* _ASSIGNED TASK_:
Drop all images and give the records again exactly.

(Records from a data collection)
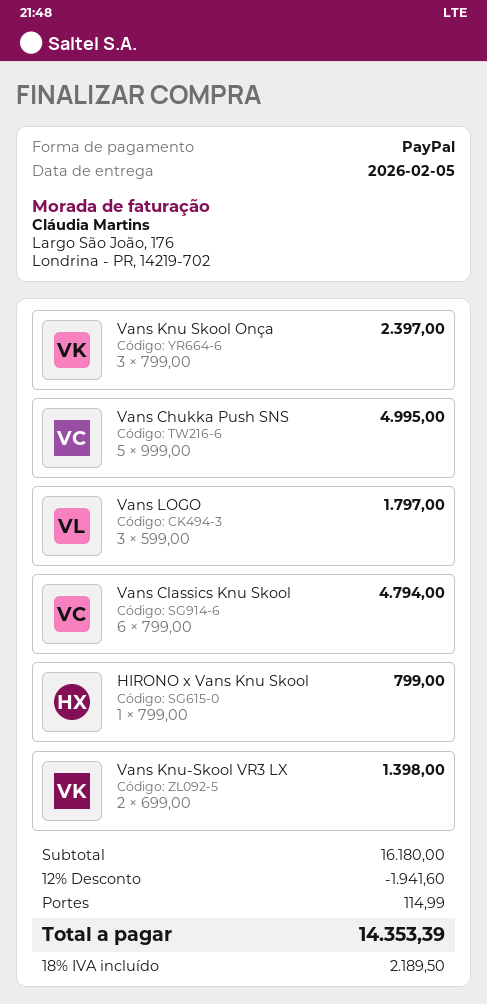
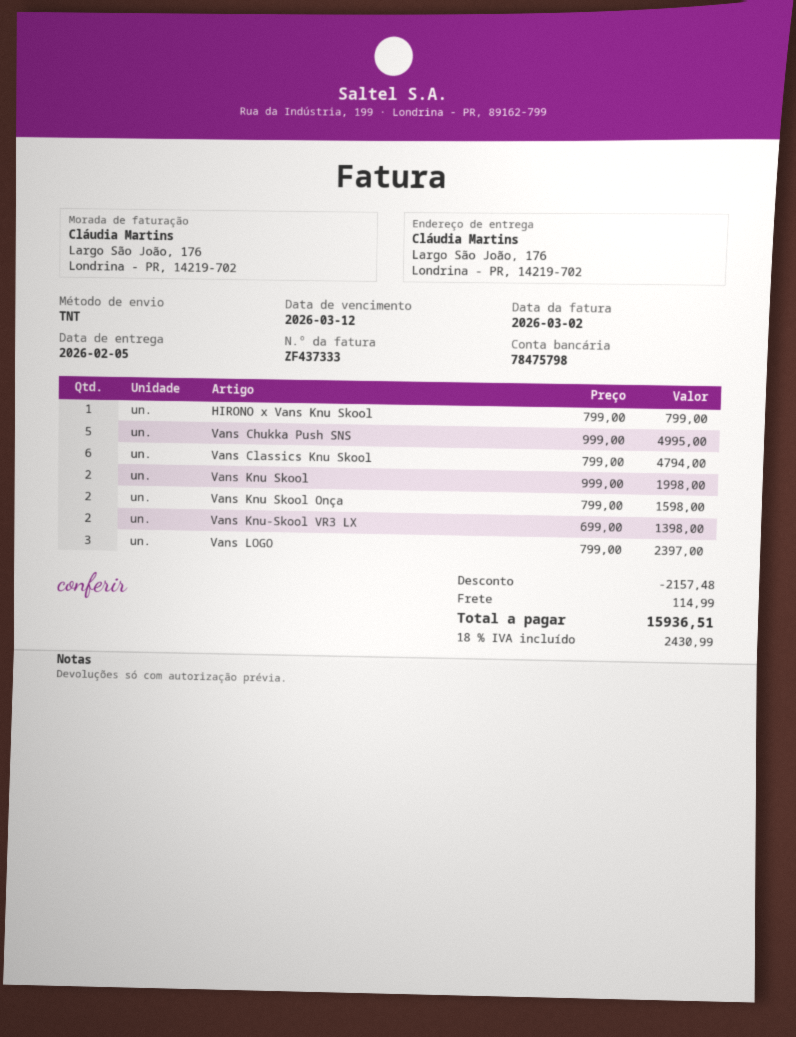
Vans Knu Skool Onça: 3 x 799.00 = 2397.00 -> 2 x 799.00 = 1598.00
Vans LOGO: 3 x 599.00 = 1797.00 -> 3 x 799.00 = 2397.00
Vans Knu Skool: none -> 2 x 999.00 = 1998.00
discount: 1941.60 -> 2157.48
tax: 18% = 2189.50 -> 18% = 2430.99
total: 14353.39 -> 15936.51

* _EXPECTED ANSWER_:
Vans Knu Skool Onça: 3 x 799.00 = 2397.00 -> 2 x 799.00 = 1598.00
Vans LOGO: 3 x 599.00 = 1797.00 -> 3 x 799.00 = 2397.00
Vans Knu Skool: none -> 2 x 999.00 = 1998.00
discount: 1941.60 -> 2157.48
tax: 18% = 2189.50 -> 18% = 2430.99
total: 14353.39 -> 15936.51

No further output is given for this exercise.